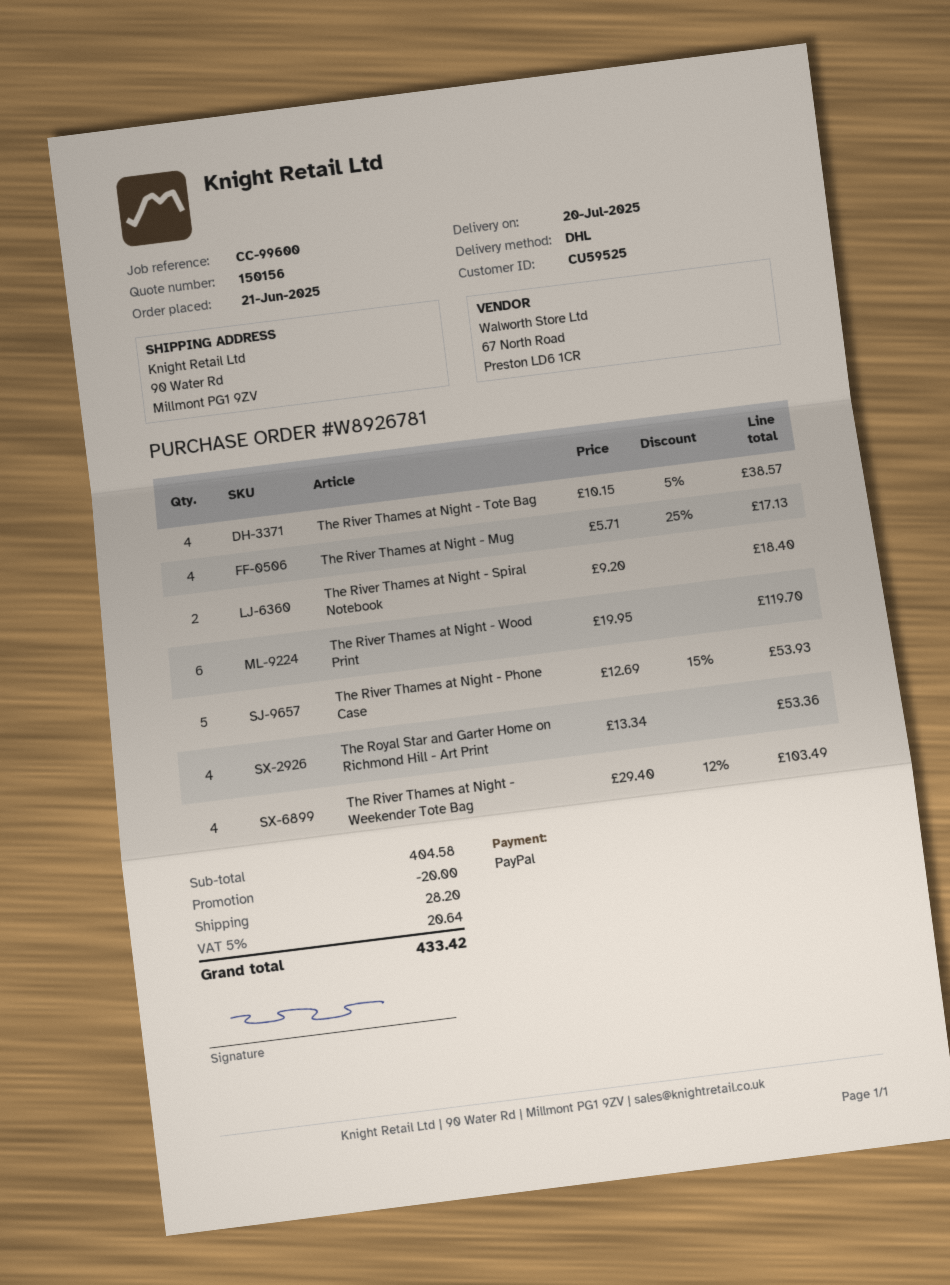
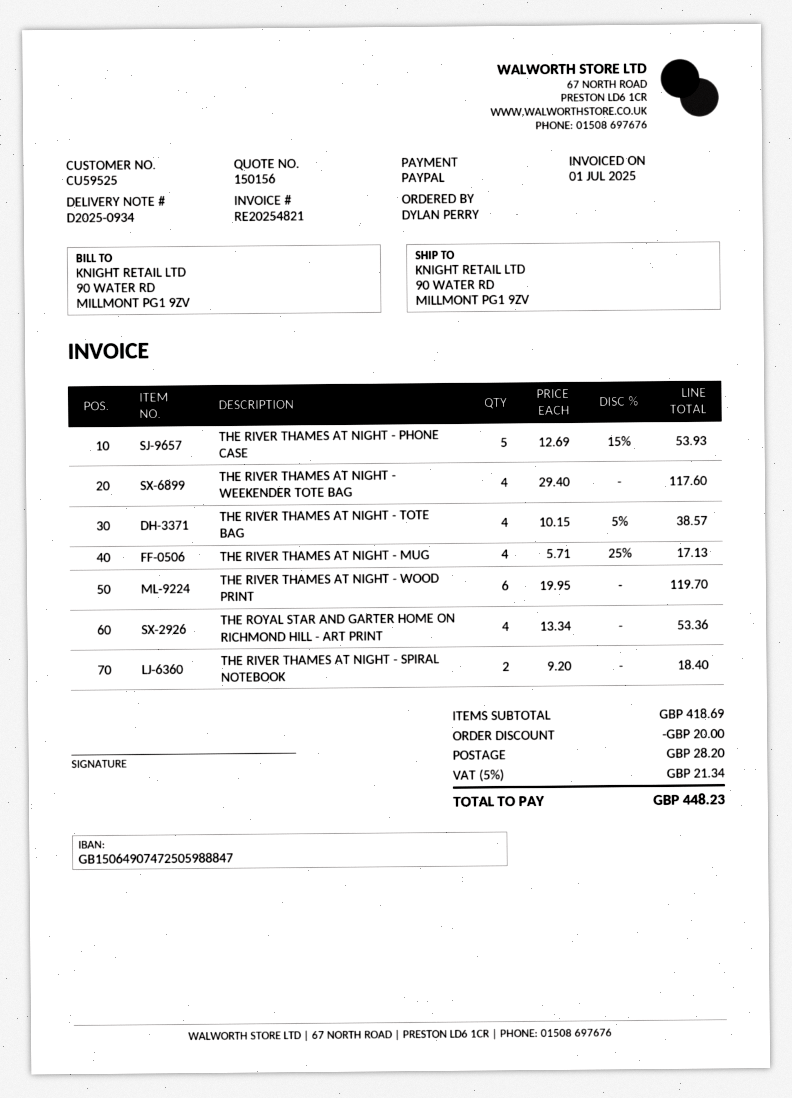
The River Thames at Night - Weekender Tote Bag: 4 x 29.40 - 12% = 103.49 -> 4 x 29.40 = 117.60
subtotal: 404.58 -> 418.69
tax: 5% = 20.64 -> 5% = 21.34
total: 433.42 -> 448.23

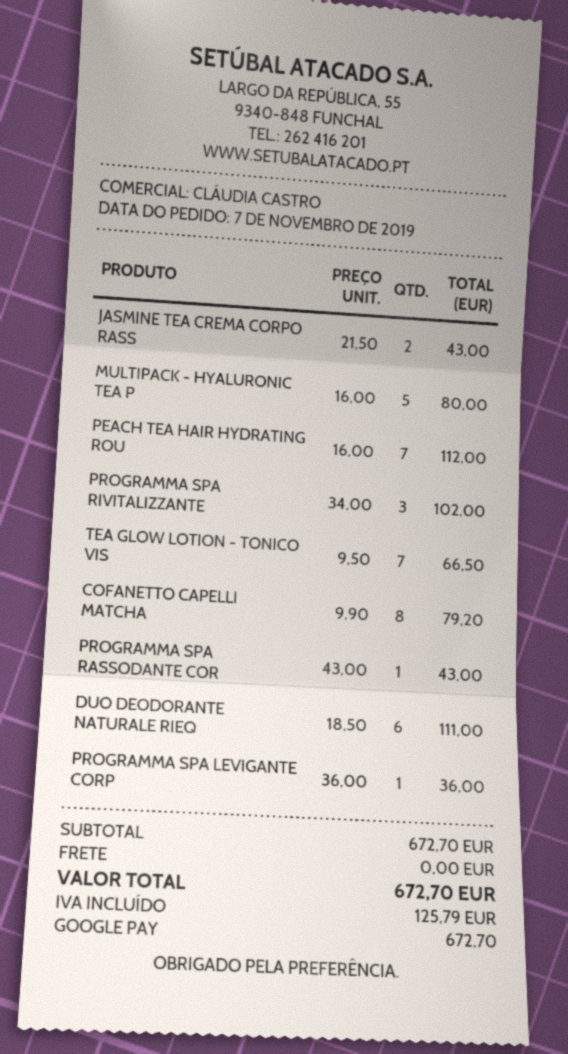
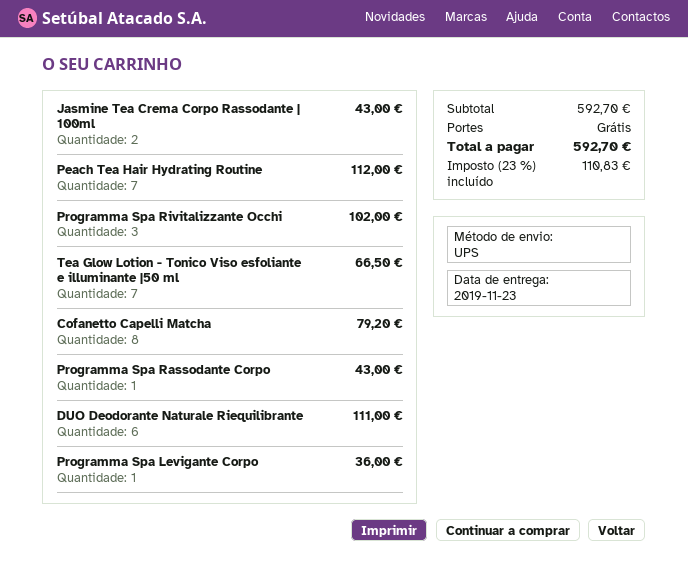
MULTIPACK - HYALURONIC TEA P: 5 for 80.00 -> none
subtotal: 672.70 -> 592.70
tax: 125.79 -> 110.83
total: 672.70 -> 592.70

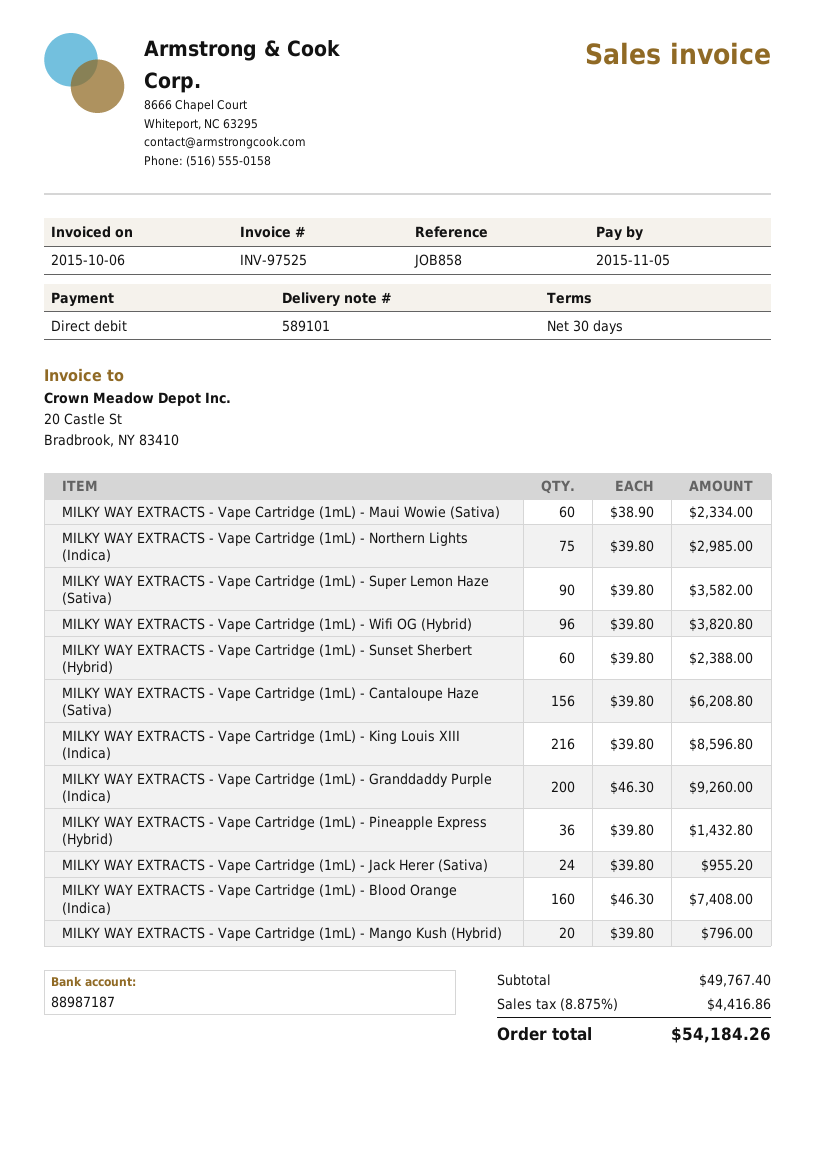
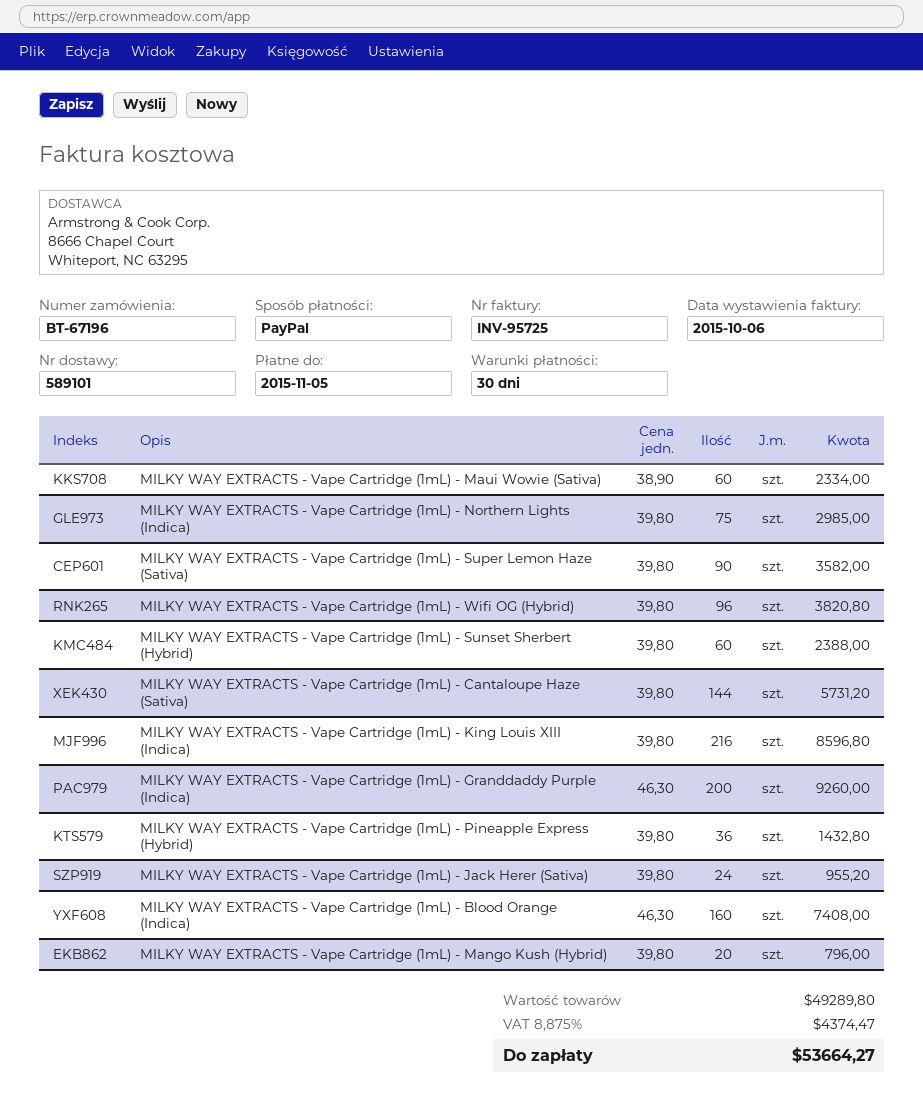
invoice number: INV-97525 -> INV-95725
payment method: direct debit -> PayPal
MILKY WAY EXTRACTS - Vape Cartridge (1mL) - Cantaloupe Haze (Sativa): 156 x 39.80 = 6208.80 -> 144 x 39.80 = 5731.20
subtotal: 49767.40 -> 49289.80
tax: 8.875% = 4416.86 -> 8.875% = 4374.47
total: 54184.26 -> 53664.27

::::::::::

**What you will do:** Gather from the records above every line containing the string "subtotal".

**Finished exercise:**
subtotal: 404.58 -> 418.69
subtotal: 672.70 -> 592.70
subtotal: 49767.40 -> 49289.80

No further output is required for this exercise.